Turkey flagWithholding tax in Turkey 2026

Withholding is Turkey's collection engine: 15% on dividends, 20% on professional fees, patent and copyright proceeds and company-paid rents, 10% on bonds — final for most non-residents.

The investor-friendly outlier: the withholding on non-residents' gains from post-2006 securities is set at zero.

At a glance

top rate
20% (professional fees, rents to companies, patent sales)
entry band
0% on non-residents' securities gains
tax year basis
Withheld per payment
filing deadline
Special 15-day return for non-residents' taxable capital gains
residency basis
Turkish-source payments
regime flag
Online advertising payments to non-residents: 15%

Rates

Withholding on non-residents (2026)

RateBaseApplies to
15%Gross dividendDividends — final, no declaration
20%GrossRental income paid by companies; sales of patents and copyrights; professional services
10%Gross interestGovernment and corporate bonds issued from 2006
0-7%Gross interestForeign-issued debentures of Turkish companies, by maturity — over 3 years is 0%
0%GainSecurities and capital-market instruments acquired from 2006
15%GrossOnline advertising payments to non-resident providers

Withholding residents meet (2026)

RateBaseApplies to
Progressive (15-40%)Cumulative salaryPayroll withholding — usually final
20%Gross feesProfessional fees; 17% on copyright income (final up to TRY 5.3 million a year)
15%Gross dividendDividend withholding, creditable where declared
1%PaymentsE-commerce intermediary payments to platform sellers (from 2025)
15%GrossSocial-media content creators and app developers — final under the dedicated exemption regime

Thresholds & allowances

  • Copyright ceilingTRY 5.3 million (2026)

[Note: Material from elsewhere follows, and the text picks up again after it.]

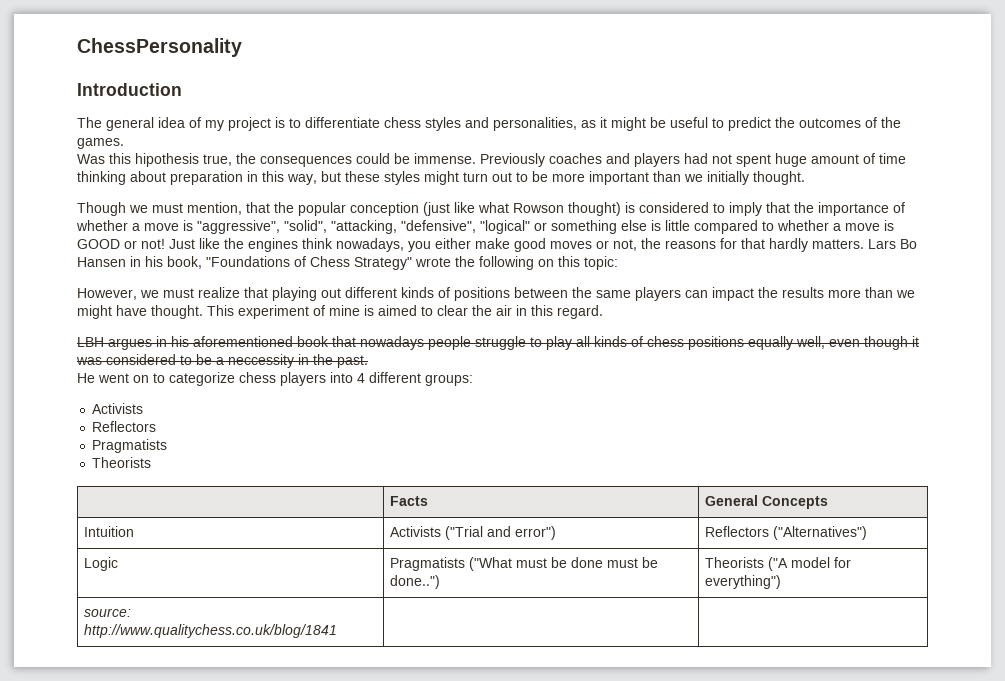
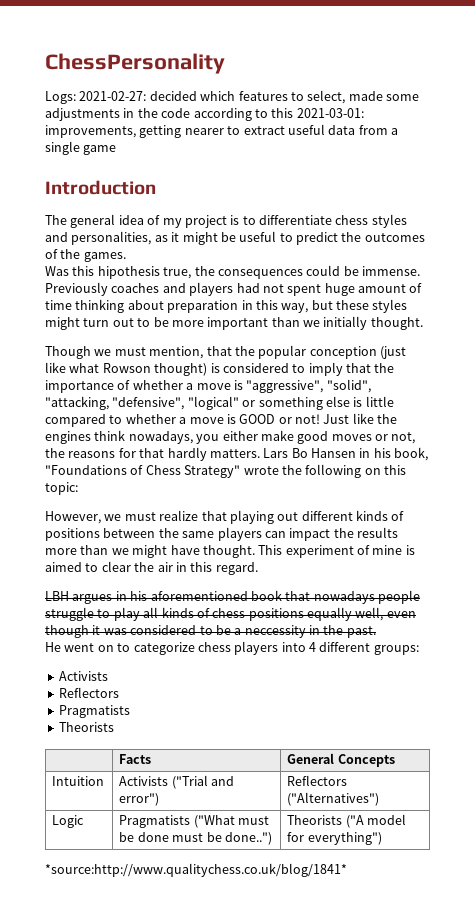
(242, 47) none -> [45,90,419,104] [45,108,364,121] [45,124,398,138] [45,141,117,155] // Logs: 2021-02-27: decided which features to select, made some adjustments in the code according to this 2021-03-01: improvements, getting nearer to extract useful data from a single game
[83,608,131,617] [83,624,337,638] // source: http://www.qualitychess.co.uk/blog/1841 | | -> [45,863,347,877] // *source:http://www.qualitychess.co.uk/blog/1841*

    Below it, the 17% withholding is final; above, ordinary declaration applies

Residency

Residency trigger

Withholding usually ends the story; residents credit non-final withholdings in the March return, and quarterly advance payments of 15% apply to business earners.

Non-resident treatment

Non-residents file only for business income and declarable capital gains — the latter within 15 days of the disposal; treaties reduce dividend, interest and royalty rates.

Notes

  • Content creators' and app developers' income is exempt from ordinary income tax but carries the 15% final withholding through Turkish banks.
  • Advance rulings are available and shield the taxpayer from penalties and interest even though they do not bind the courts.
  • Earthquake-affected provinces enjoyed filing and payment extensions running to 30 November 2025.
  • Frontier workers with foreign work-and-residence permits who spend over 6 months abroad are treated as non-residents.

FAQ

What withholding applies to non-residents in Turkey?

15% on dividends, 20% on company-paid rents, professional fees and patent sales, 10% on bonds — and a striking 0% on gains from post-2006 securities.

How fast must non-residents report Turkish capital gains?

Taxable gains — mainly property sold within 5 years — need a special return and payment within 15 days of the disposal.

Figures: tax year 2026, compiled from public sources. Not tax advice.